BEGIN Excerpted records

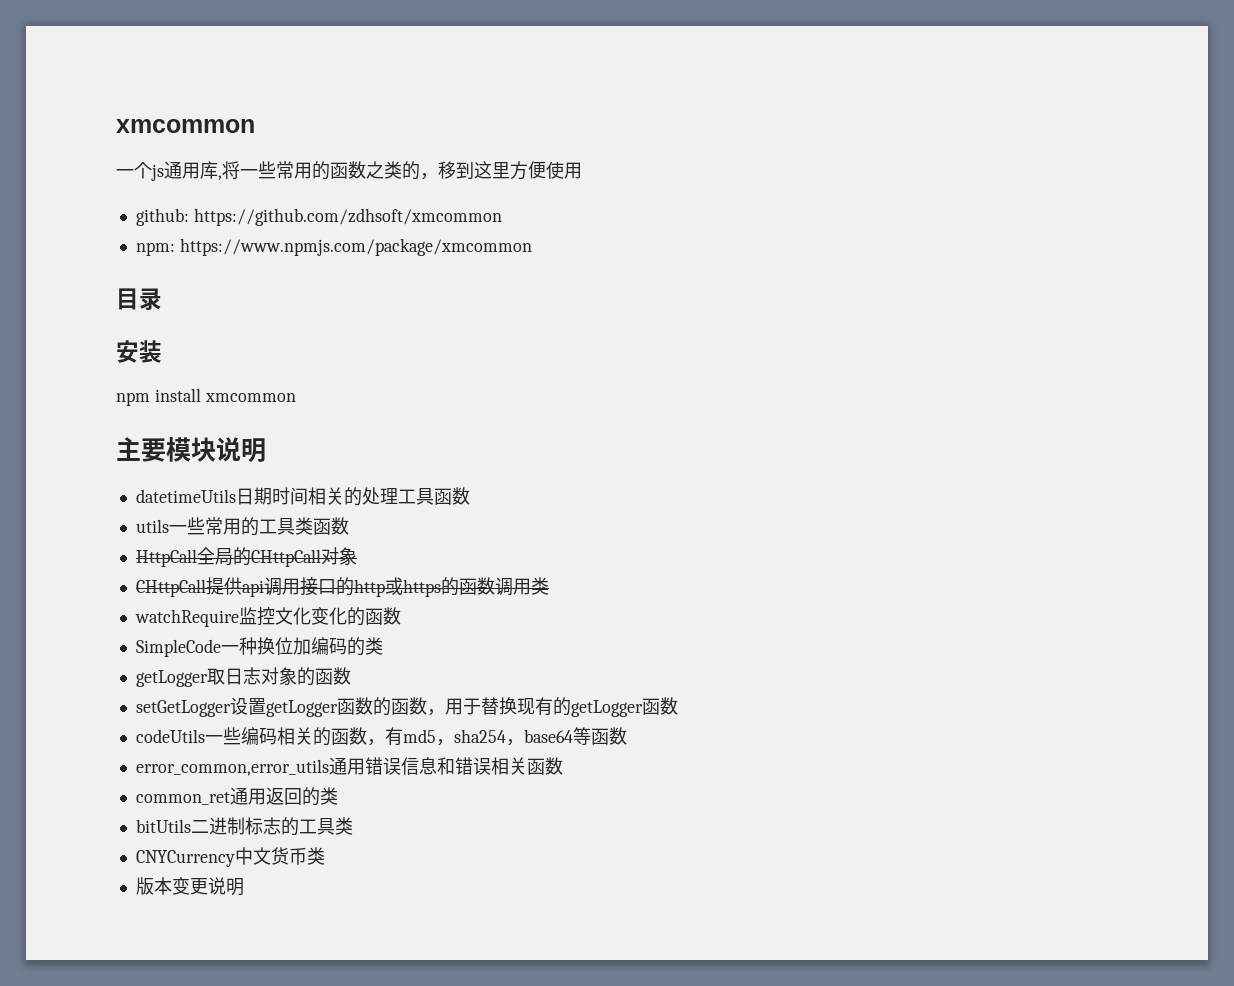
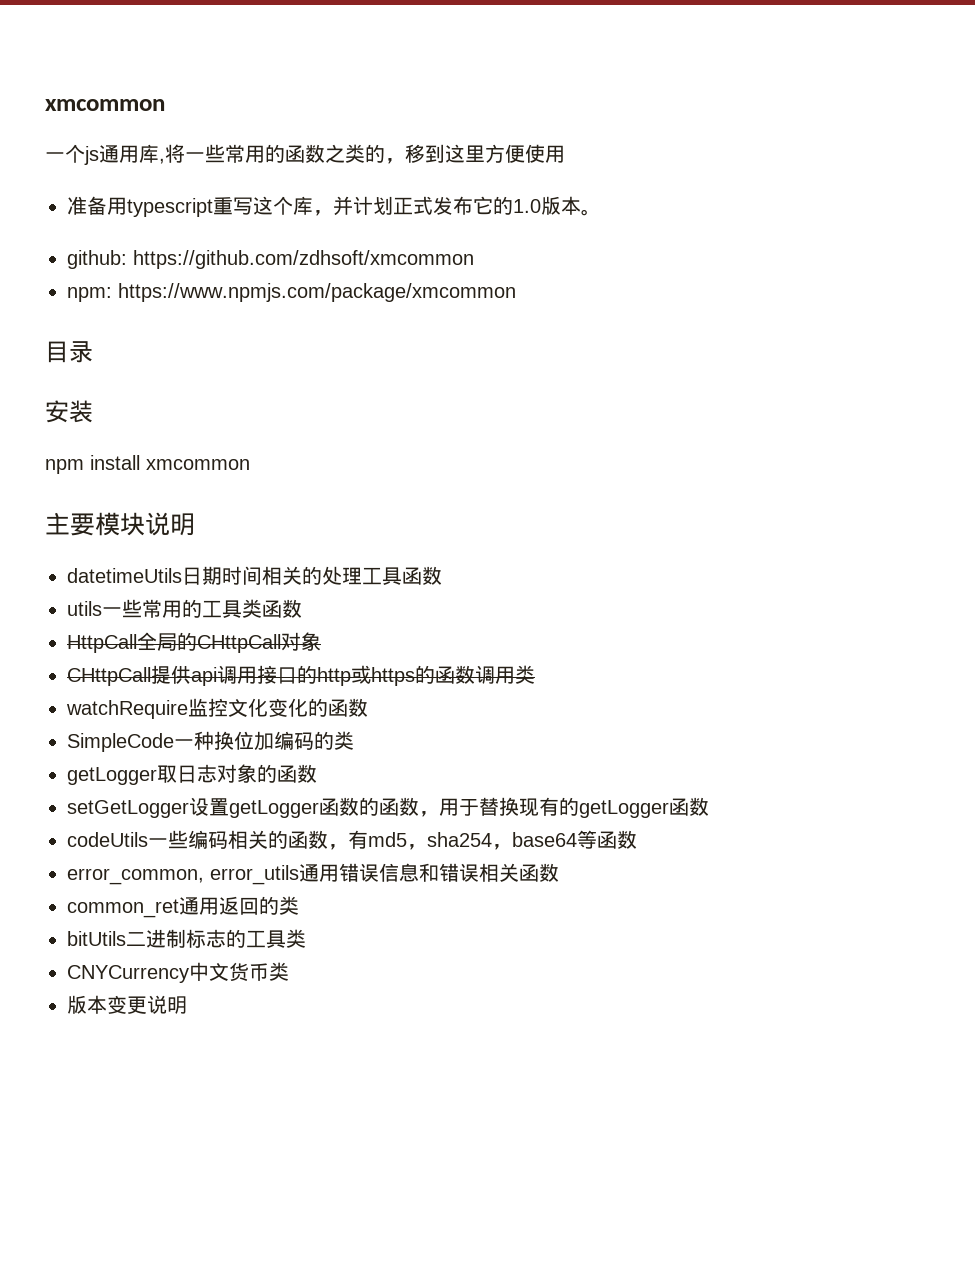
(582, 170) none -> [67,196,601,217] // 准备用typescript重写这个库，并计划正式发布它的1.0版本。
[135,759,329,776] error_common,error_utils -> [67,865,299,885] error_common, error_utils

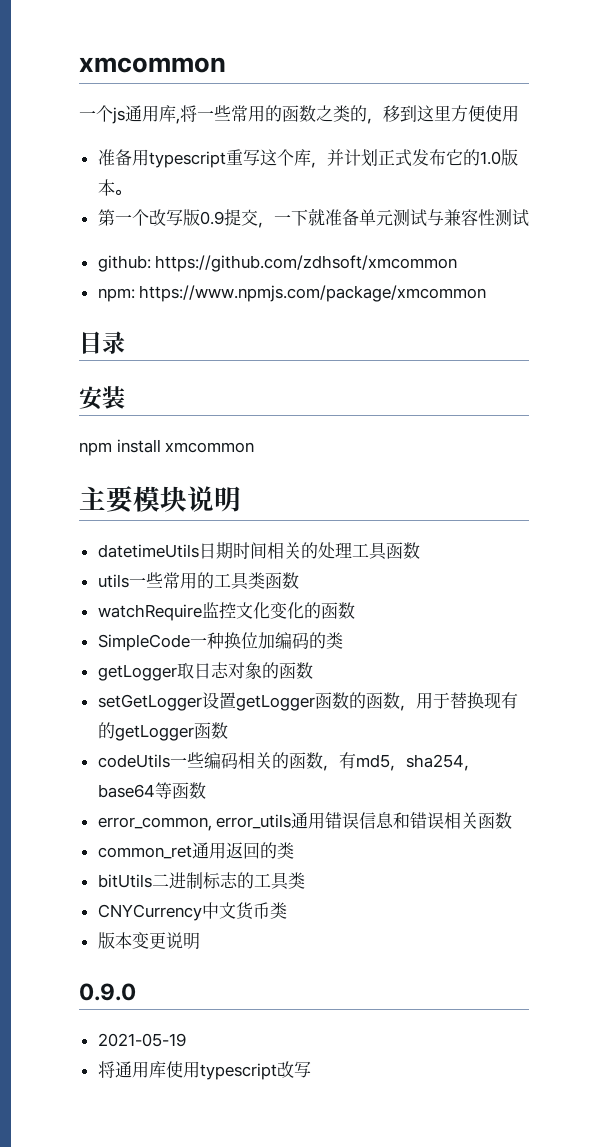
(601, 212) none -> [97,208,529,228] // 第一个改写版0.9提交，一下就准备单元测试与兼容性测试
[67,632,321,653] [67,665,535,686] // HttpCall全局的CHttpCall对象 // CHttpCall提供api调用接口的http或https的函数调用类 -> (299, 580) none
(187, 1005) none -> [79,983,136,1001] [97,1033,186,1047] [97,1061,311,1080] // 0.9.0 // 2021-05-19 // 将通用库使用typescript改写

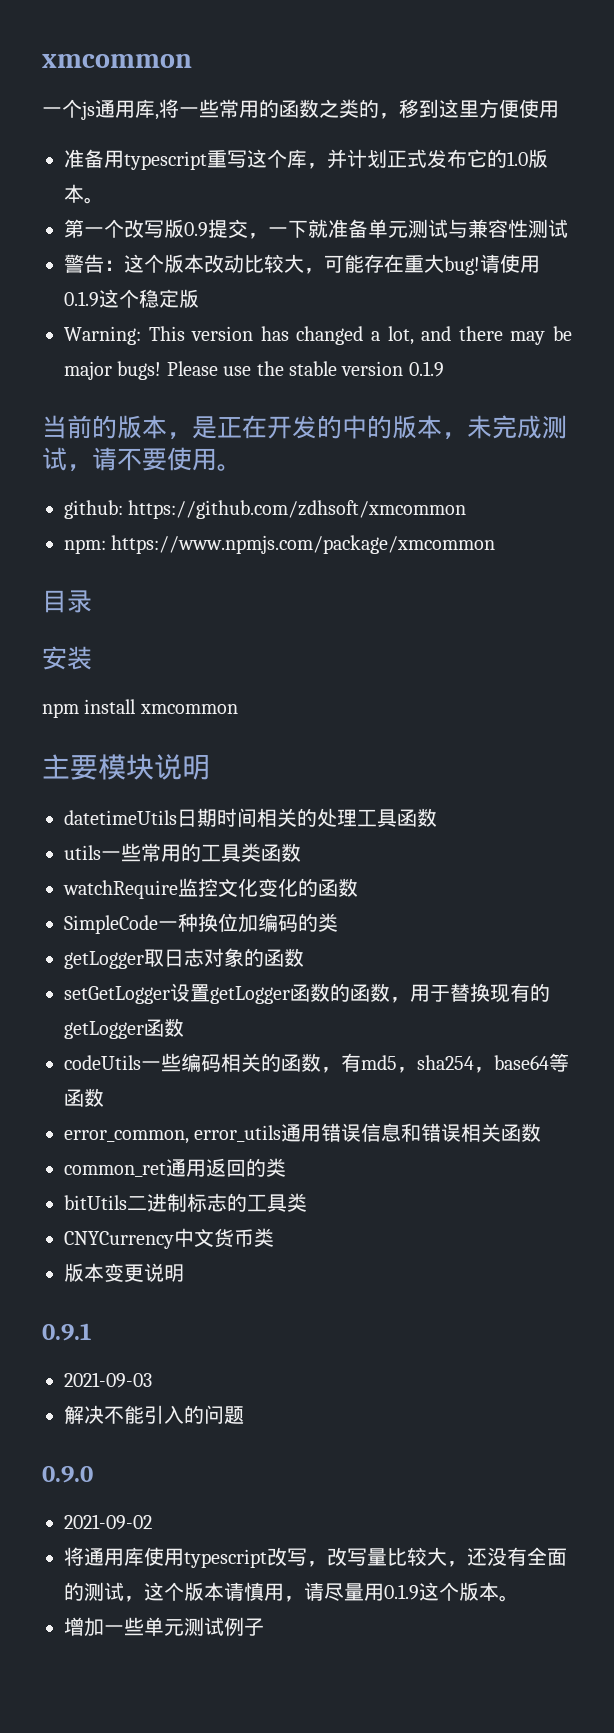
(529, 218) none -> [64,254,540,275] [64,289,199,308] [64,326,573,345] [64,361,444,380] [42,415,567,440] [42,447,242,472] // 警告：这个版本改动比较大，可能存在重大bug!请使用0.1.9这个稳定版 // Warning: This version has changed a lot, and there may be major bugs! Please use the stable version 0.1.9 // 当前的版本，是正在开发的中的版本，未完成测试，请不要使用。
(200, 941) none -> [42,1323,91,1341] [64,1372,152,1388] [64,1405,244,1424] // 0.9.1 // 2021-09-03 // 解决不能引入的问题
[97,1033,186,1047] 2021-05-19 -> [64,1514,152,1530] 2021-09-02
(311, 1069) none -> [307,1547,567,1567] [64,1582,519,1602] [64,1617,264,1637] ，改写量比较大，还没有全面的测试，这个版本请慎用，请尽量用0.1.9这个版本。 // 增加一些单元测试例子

END Excerpted records
BEGIN Excerpted records

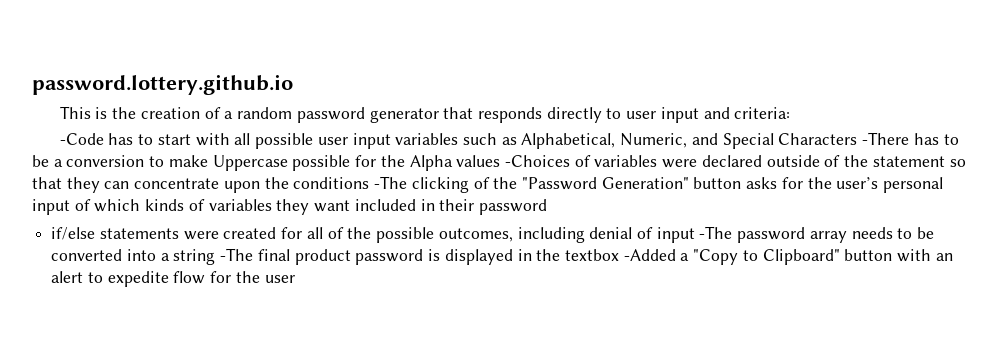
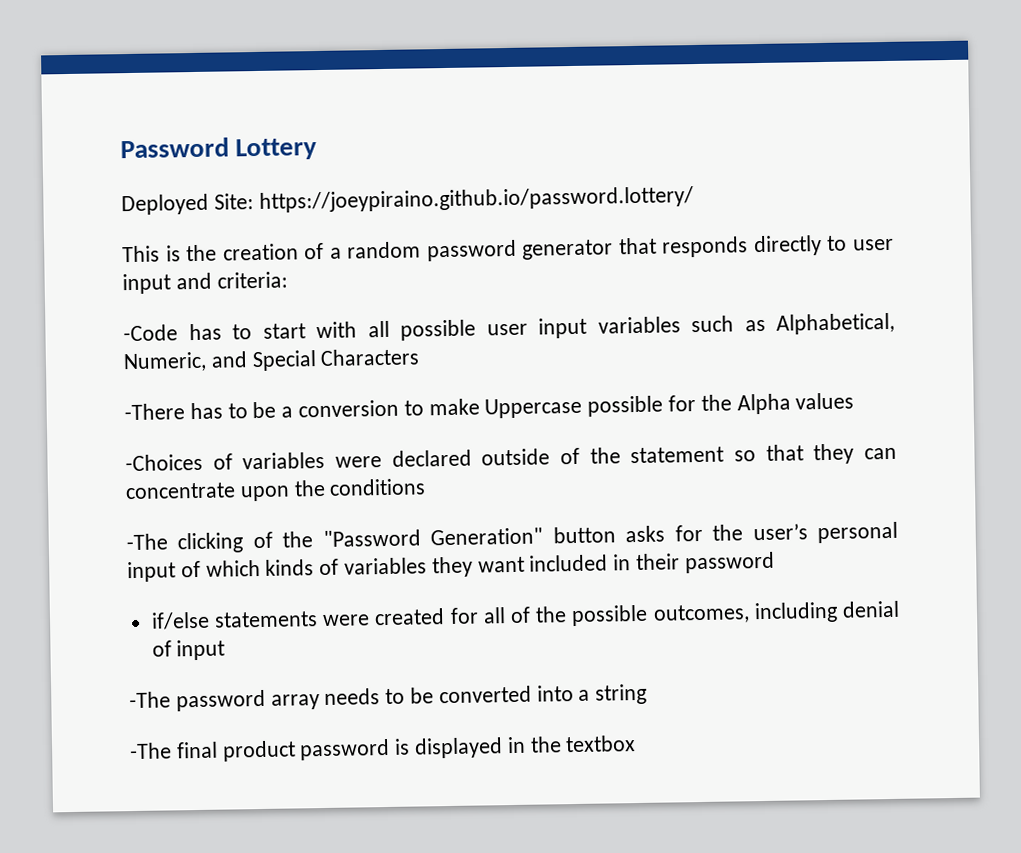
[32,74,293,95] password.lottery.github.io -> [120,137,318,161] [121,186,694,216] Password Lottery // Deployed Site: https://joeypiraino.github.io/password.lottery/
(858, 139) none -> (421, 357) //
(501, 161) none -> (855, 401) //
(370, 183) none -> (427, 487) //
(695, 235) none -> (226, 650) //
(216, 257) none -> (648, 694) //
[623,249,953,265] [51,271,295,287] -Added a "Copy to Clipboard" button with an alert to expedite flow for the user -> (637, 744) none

END Excerpted records

_Required action_
Could you output exactly the lines above, from the line with "(582, 170) none" up to and including the line with "(187, 1005) none", and nothing else, skipping the pictures?

_Exercise result_
(582, 170) none -> [67,196,601,217] // 准备用typescript重写这个库，并计划正式发布它的1.0版本。
[135,759,329,776] error_common,error_utils -> [67,865,299,885] error_common, error_utils

(601, 212) none -> [97,208,529,228] // 第一个改写版0.9提交，一下就准备单元测试与兼容性测试
[67,632,321,653] [67,665,535,686] // HttpCall全局的CHttpCall对象 // CHttpCall提供api调用接口的http或https的函数调用类 -> (299, 580) none
(187, 1005) none -> [79,983,136,1001] [97,1033,186,1047] [97,1061,311,1080] // 0.9.0 // 2021-05-19 // 将通用库使用typescript改写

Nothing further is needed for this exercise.